Data for processing.
▼
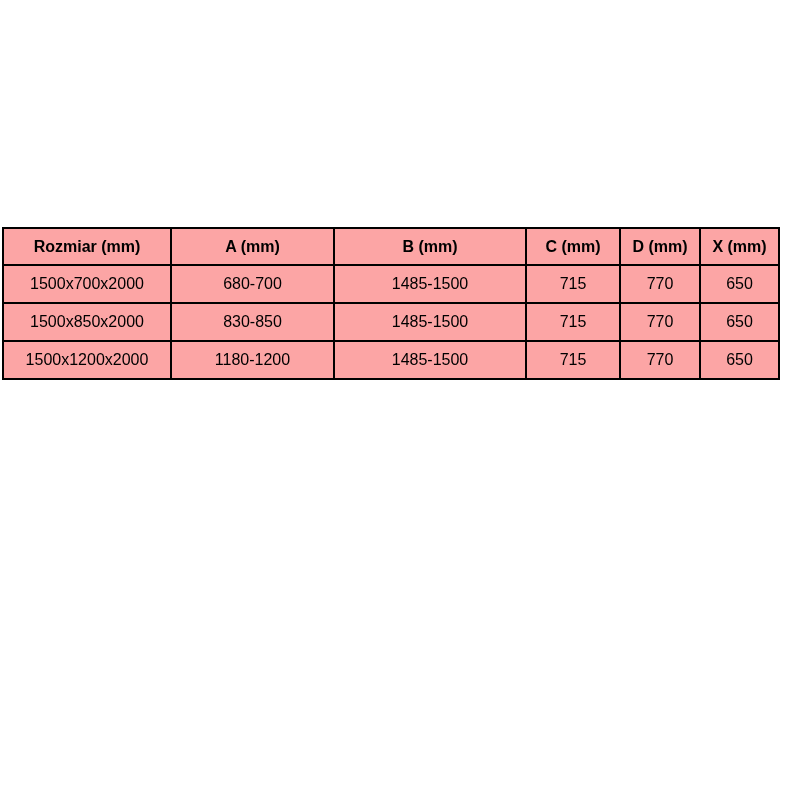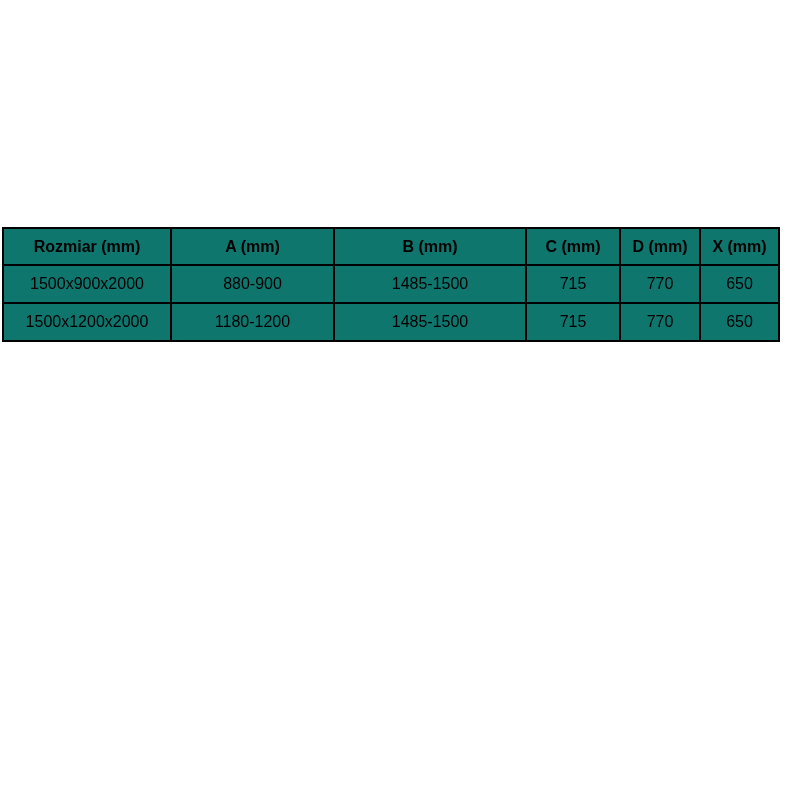--- a/index.html
+++ b/index.html
@@ -15,21 +15,21 @@
     color: #000000;
   }
   .table-wrap {
     position: absolute;
     left: 2px;
     top: 227px;
   }
   table.spec-table {
     border-collapse: collapse;
     table-layout: fixed;
-    background: #0f766e;
+    background: #fca5a5;
   }
   table.spec-table th,
   table.spec-table td {
     border: 2px solid #000000;
     text-align: center;
     vertical-align: middle;
     padding: 0;
     font-size: 16px;
     line-height: 1;
     color: #000000;
@@ -69,22 +69,30 @@
         <th>Rozmiar (mm)</th>
         <th>A (mm)</th>
         <th>B (mm)</th>
         <th>C (mm)</th>
         <th>D (mm)</th>
         <th>X (mm)</th>
       </tr>
     </thead>
     <tbody>
       <tr>
-        <td>1500x900x2000</td>
-        <td>880-900</td>
+        <td>1500x700x2000</td>
+        <td>680-700</td>
+        <td>1485-1500</td>
+        <td>715</td>
+        <td>770</td>
+        <td>650</td>
+      </tr>
+      <tr>
+        <td>1500x850x2000</td>
+        <td>830-850</td>
         <td>1485-1500</td>
         <td>715</td>
         <td>770</td>
         <td>650</td>
       </tr>
       <tr>
         <td>1500x1200x2000</td>
         <td>1180-1200</td>
         <td>1485-1500</td>
         <td>715</td>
▲
What the task requires.
Show all lines from the data above in which the word "spec" appears.

Your solution.
   table.spec-table {
   table.spec-table th,
   table.spec-table td {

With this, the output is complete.